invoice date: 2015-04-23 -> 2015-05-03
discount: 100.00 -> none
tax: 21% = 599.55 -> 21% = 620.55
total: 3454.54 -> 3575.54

^^^^^^^^^^^^^^^^

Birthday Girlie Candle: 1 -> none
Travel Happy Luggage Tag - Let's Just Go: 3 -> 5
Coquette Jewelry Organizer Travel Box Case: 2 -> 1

^^^^^^^^^^^^^^^^

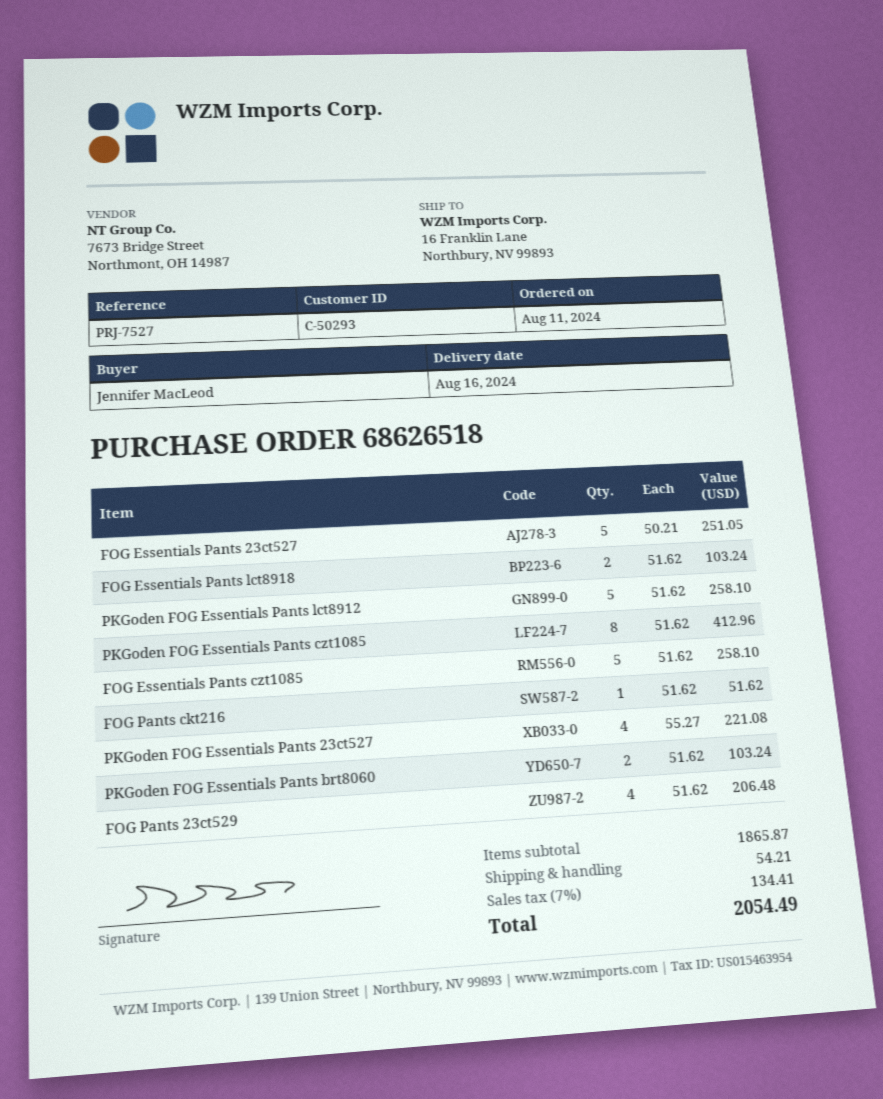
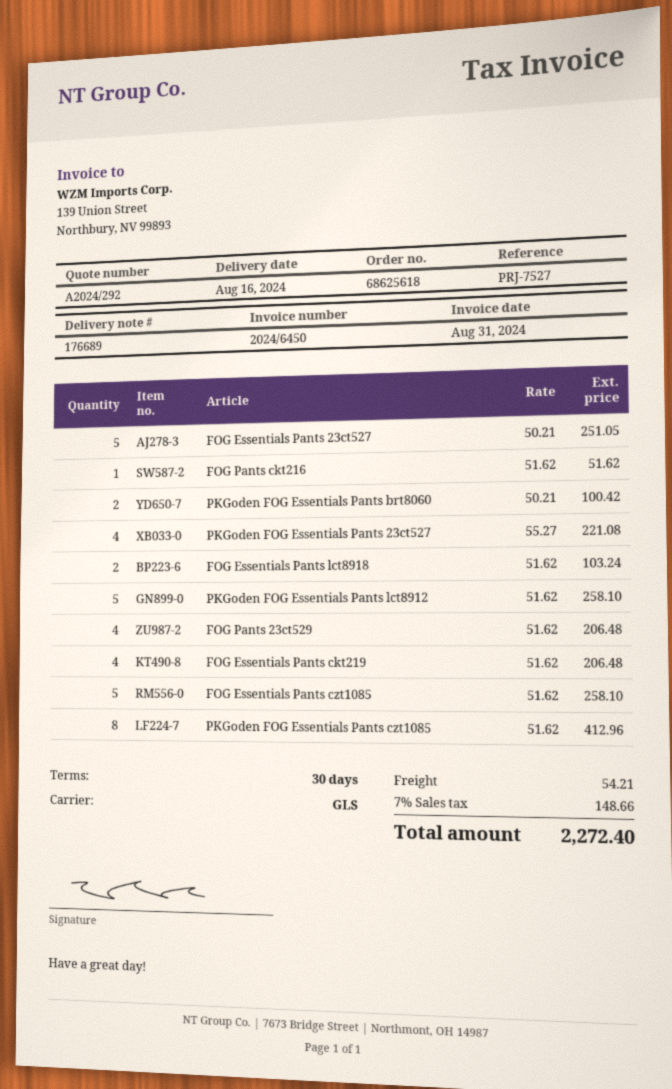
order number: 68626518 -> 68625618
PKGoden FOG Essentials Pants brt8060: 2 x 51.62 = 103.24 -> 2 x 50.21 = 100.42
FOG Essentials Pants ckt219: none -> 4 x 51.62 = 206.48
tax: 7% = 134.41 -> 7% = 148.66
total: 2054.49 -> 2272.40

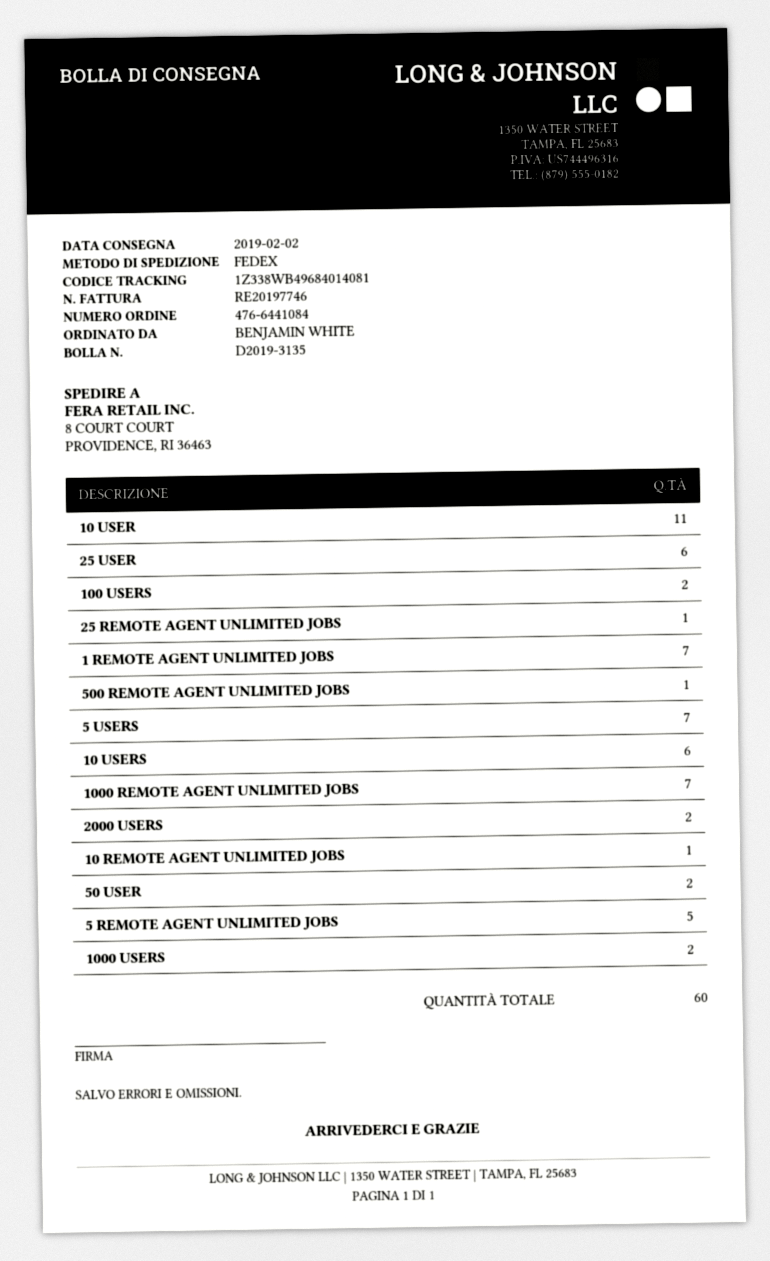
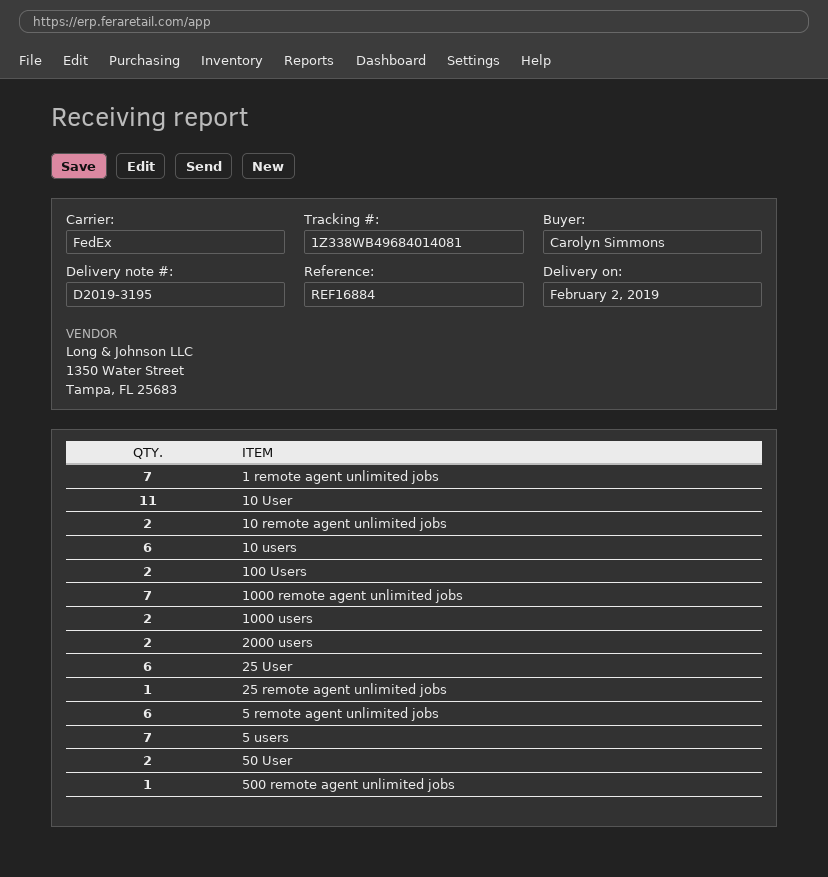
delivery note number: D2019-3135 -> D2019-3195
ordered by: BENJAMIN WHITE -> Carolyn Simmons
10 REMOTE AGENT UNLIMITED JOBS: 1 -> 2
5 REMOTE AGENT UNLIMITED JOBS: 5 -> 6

^^^^^^^^^^^^^^^^

- Exercise aim:
For this exercise, please output exactly the lines above starting at the line with "Travel Happy Luggage" and ending at the line with "Coquette Jewelry Organizer", ends included.

- Output:
Travel Happy Luggage Tag - Let's Just Go: 3 -> 5
Coquette Jewelry Organizer Travel Box Case: 2 -> 1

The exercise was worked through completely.